I thrash wildly in his iron grip, my body bucking and twisting as I desperately reach for the personal alarm hanging from the thin silver chain around my neck, the one Jenna insisted I get after what happened to her friend last year. My fingers brush the cool metal—
Daniel yanks hard. The chain snaps, biting into my skin before it tears free. The alarm skitters across the floor, useless.
"You're coming with me." His voice is ice against my ear.
I kick backward, connect with his shin. He grunts but doesn't loosen his grip. His arm locks around my waist, dragging me toward the shadows between two SUVs. My heels scrape against the ground, desperate for purchase.
"Stop fighting." He wrenches my arms behind my back.
Metal bites into my wrists—handcuffs.
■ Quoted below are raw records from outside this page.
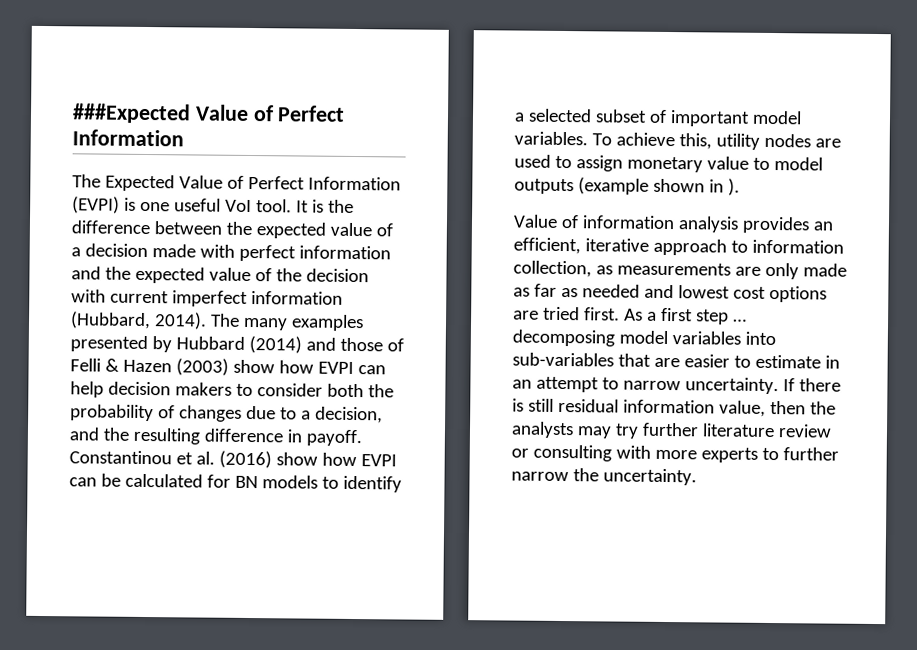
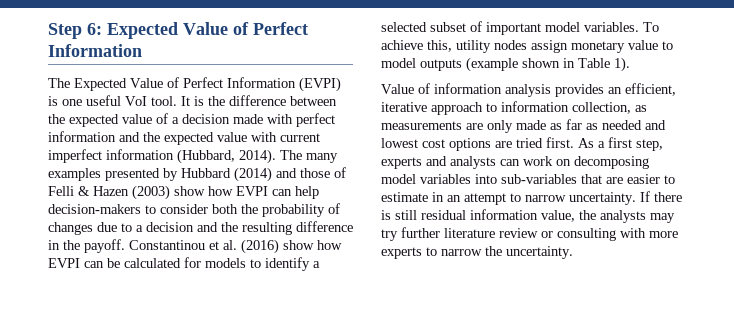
- ###Expected Value of Perfect Information
+ Step 6: Expected Value of Perfect Information
- It is the difference between the expected value of a decision made with perfect information and the expected value of the decision with current imperfect information (Hubbard, 2014).
+ It is the difference between the expected value of a decision made with perfect information and the expected value with current imperfect information (Hubbard, 2014).
- The many examples presented by Hubbard (2014) and those of Felli & Hazen (2003) show how EVPI can help decision makers to consider both the probability of changes due to a decision, and the resulting difference in payoff.
+ The many examples presented by Hubbard (2014) and those of Felli & Hazen (2003) show how EVPI can help decision-makers to consider both the probability of changes due to a decision and the resulting difference in the payoff.
- Constantinou et al. (2016) show how EVPI can be calculated for BN models to identify a selected subset of important model variables.
+ Constantinou et al. (2016) show how EVPI can be calculated for models to identify a selected subset of important model variables.
- To achieve this, utility nodes are used to assign monetary value to model outputs (example shown in ).
+ To achieve this, utility nodes assign monetary value to model outputs (example shown in Table 1).
- As a first step … decomposing model variables into sub-variables that are easier to estimate in an attempt to narrow uncertainty.
+ As a first step, experts and analysts can work on decomposing model variables into sub-variables that are easier to estimate in an attempt to narrow uncertainty.
- If there is still residual information value, then the analysts may try further literature review or consulting with more experts to further narrow the uncertainty.
+ If there is still residual information value, the analysts may try further literature review or consulting with more experts to narrow the uncertainty.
The click echoes through the garage, each lock a nail in my coffin.
My mind flashes unbidden to his bedroom—to those nights when the door would close and lock behind us. To the games he claimed were about trust, about intimacy, about bringing us closer together. The restraints he'd pull out from beneath his bed with that slow, dangerous smile spreading across his handsome face, the one that never quite reached his cold blue eyes.
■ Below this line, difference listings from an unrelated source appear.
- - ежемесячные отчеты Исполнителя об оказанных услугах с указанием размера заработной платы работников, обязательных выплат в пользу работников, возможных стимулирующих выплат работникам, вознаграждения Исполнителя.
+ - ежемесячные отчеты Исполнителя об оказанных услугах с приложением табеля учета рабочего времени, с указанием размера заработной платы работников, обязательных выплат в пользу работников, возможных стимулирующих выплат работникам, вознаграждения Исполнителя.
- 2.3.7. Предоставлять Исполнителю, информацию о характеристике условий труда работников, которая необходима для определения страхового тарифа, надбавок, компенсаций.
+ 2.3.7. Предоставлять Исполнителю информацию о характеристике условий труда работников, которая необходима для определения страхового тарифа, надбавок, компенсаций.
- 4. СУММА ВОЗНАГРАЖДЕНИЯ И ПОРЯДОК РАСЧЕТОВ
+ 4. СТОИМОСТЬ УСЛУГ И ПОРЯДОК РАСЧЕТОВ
Trust me, he'd whisper against my skin, his voice honey-sweet and poisonous. I never wanted any of it—the silk ties, the leather cuffs, the way he'd test the bindings to make sure Icouldn't move, couldn't escape. But I'd nod anyway, every single time, swallowing my discomfort and forcing a smile. I'd tell myself it was fine, that it made him happy, that this was what relationships required. That his happiness mattered more than the sick feeling in my stomach.
This isn't a game anymore.
His hand shifts from my mouth to my throat—not choking, just holding. A threat.
"You think you can leave me? Choose him over me?" Spit hits my cheek. "I gave you everything."
My heart hammers so hard I think I might faint. Can't breathe. Can't think.
I twist violently in his grip, adrenaline screaming through every nerve as I try to wrench myself free. My leg kicks hard, aiming for any vulnerable spot I can reach, but Daniel anticipates the movement. He's always been faster than me, stronger than me, and he uses that advantage now without hesitation. With brutal force, he pivots and slams me sideways against one of the concrete support pillars that holds up the parking garage.
The impact is devastating. Pain explodes like white lightning through my shoulder blade where it connects with the unforgiving surface, radiating down my arm and up into my neck. My teeth clack together from the force, and for a horrible second, everything goes fuzzy at the edges, stars dancing across my vision.
"Stop." His grip tightens. "You're only making this harder on yourself."
Tears blur my vision. Where's Julian? Where's anyone?
The garage is silent except for my ragged breathing and the hum of fluorescent lights overhead.
I finally submit, not wanting to be hurt any further.
Daniel drags me toward a dark sedan parked in the shadows—something sleek and unfamiliar that I don't recognize, not his usual vehicle. My legs give out completely beneath me, muscles turned to water from fear and pain, knees buckling as my body tries to collapse to the concrete floor. But he doesn't let me fall.
With terrifying ease, he hauls me back upright, one arm wrapped around my ribcage like a vise, lifting me as though I weigh absolutely nothing at all. My feet scramble uselessly against the ground, toes barely scraping the pavement as he pulls me closer to the car. Every instinct screams at me to fight, to resist, but my body won't cooperate—the shock and terror have turned my limbs weak and uncoordinated.
"Please—" The word breaks apart.
"Too late for that."
He opens the trunk.
The sight of that dark, yawning space—that black cavity waiting to swallow me whole—sends pure, primal terror coursing through every nerve in my body.
I've never experienced fear like this before, not even close. It's all-consuming, paralyzing, the kind of terror that turns your bones to liquid and your mind to static. My heart pounds so violently against my ribcage that I can feel it in my throat, in my temples, behind my eyes—a frantic, desperate rhythm that seems to be screaming what my voice can't.
This cannot be happening.
This cannot be real.
Julian comes out of nowhere—a blur of movement and fury, all dark clothing and lethal intent, racing toward us.
"Get away from her!"
Daniel's grip on my arm loosens, his fingers uncurling as his attention snaps away from me. He spins around fast, his whole body pivoting toward the sound of Julian's voice.